Dénonciation d’une pratique coloniale algérienne inhumaine

ĞAΣFṚA (SIWEL) — La situation que vit le militant kabyle pacifiste Chafaa Baymout est profondément révoltante. Incarcéré depuis le 21 novembre 2022 par les institutions coloniales algériennes pour avoir simplement affirmé son identité kabyle, il endure depuis plus de deux ans une injustice flagrante. Le 23 octobre 2025, Chafaa a perdu sa mère. Malgré la douleur et sa demande légitime de permission exceptionnelle pour assister aux funérailles, les autorités coloniales algériennes ont refusé de lui accorder ce droit élémentaire, alors même qu’il est régulièrement accordé à d’autres détenus.

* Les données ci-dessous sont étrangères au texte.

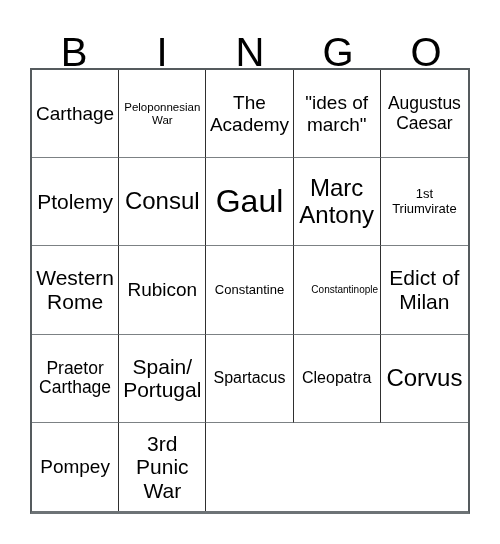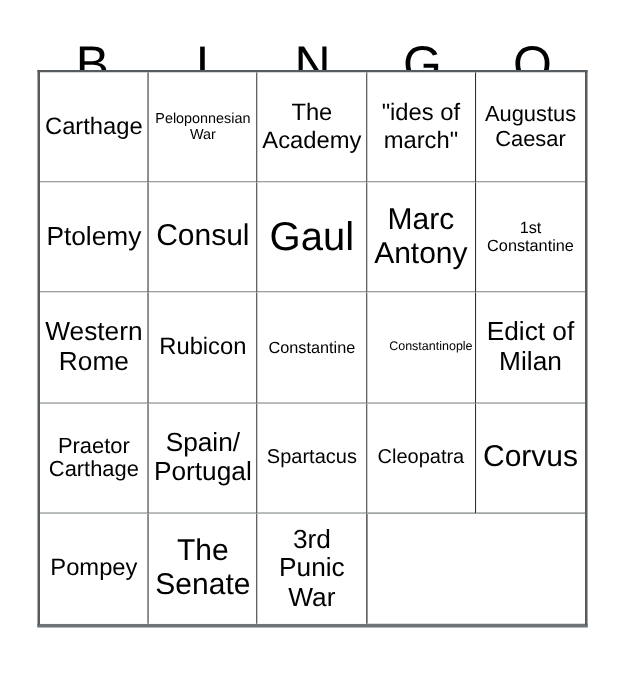--- a/index.html
+++ b/index.html
@@ -50,7 +50,7 @@
   .grid {
     position: absolute;
     left: 30px;
-    top: 56px;
+    top: 68px;
     width: 440px;
     height: 446px;
     box-sizing: border-box;

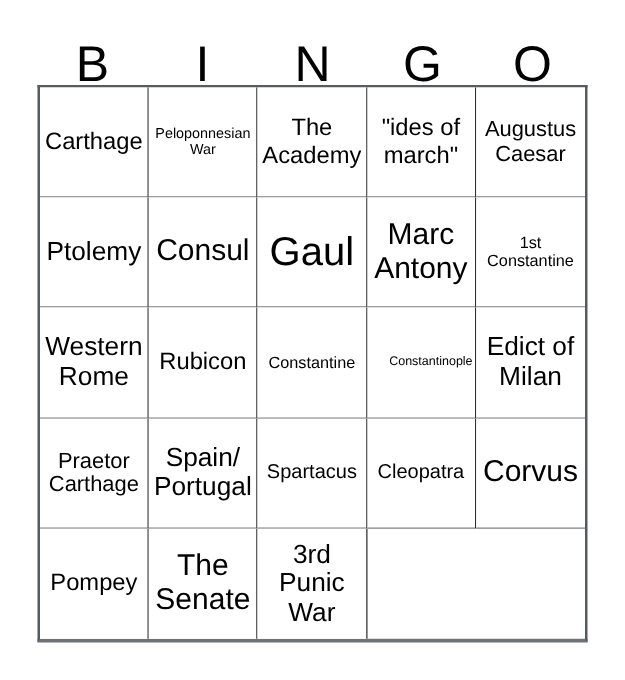--- a/index.html
+++ b/index.html
@@ -142,7 +142,7 @@
         <span class="cell-text fs-xxl">Marc Antony</span>
       </div>
       <div class="cell">
-        <span class="cell-text fs-sm">1st Constantine</span>
+        <span class="cell-text fs-sm">1st Triumvirate</span>
       </div>
       <div class="cell">
         <span class="cell-text fs-xl">Western Rome</span>

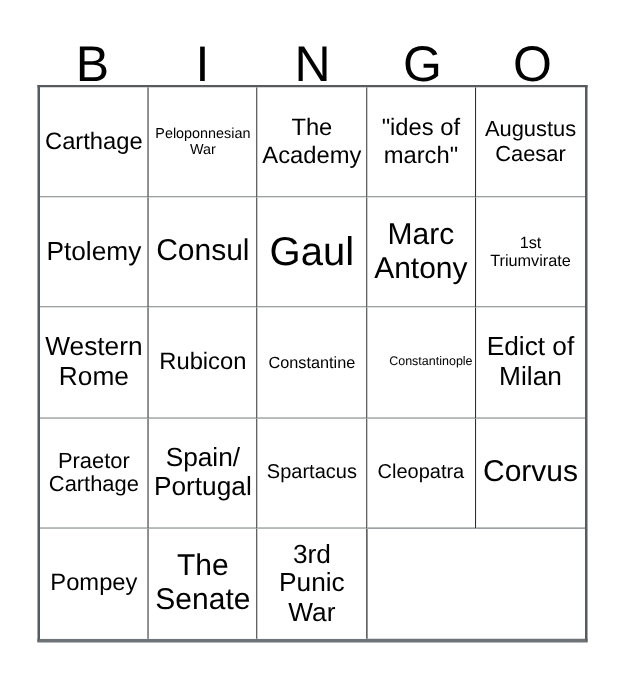--- a/index.html
+++ b/index.html
@@ -178,9 +178,6 @@
         <span class="cell-text fs-l">Pompey</span>
       </div>
       <div class="cell">
-        <span class="cell-text fs-xxl">The Senate</span>
-      </div>
-      <div class="cell">
         <span class="cell-text fs-xl">3rd Punic War</span>
       </div>
     </div>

Priver un fils de l’ultime hommage à sa mère constitue une atteinte grave à la dignité humaine. Une telle décision révèle des pratiques arbitraires, discriminatoires et indignes d’un État qui prétend respecter les droits fondamentaux. Empêcher un prisonnier d’accompagner sa famille dans un moment de deuil n’est pas seulement une cruauté administrative : c’est un outil de pression et d’humiliation, inscrit dans une logique de domination politique que les institutions coloniales algériennes continuent d’exercer.

Nous dénonçons fermement cette injustice. Nous affirmons notre solidarité avec Chafaa Baymout, avec sa famille, ainsi qu’avec toutes les personnes qui subissent de telles mesures punitives en raison de leurs convictions pacifiques ou de leur identité. La dignité humaine ne devrait jamais être une variable ajustable entre les mains du pouvoir. Les pratiques discriminatoires des institutions coloniales algériennes doivent être mises en lumière et condamnées, afin que de telles violations ne puissent plus se reproduire.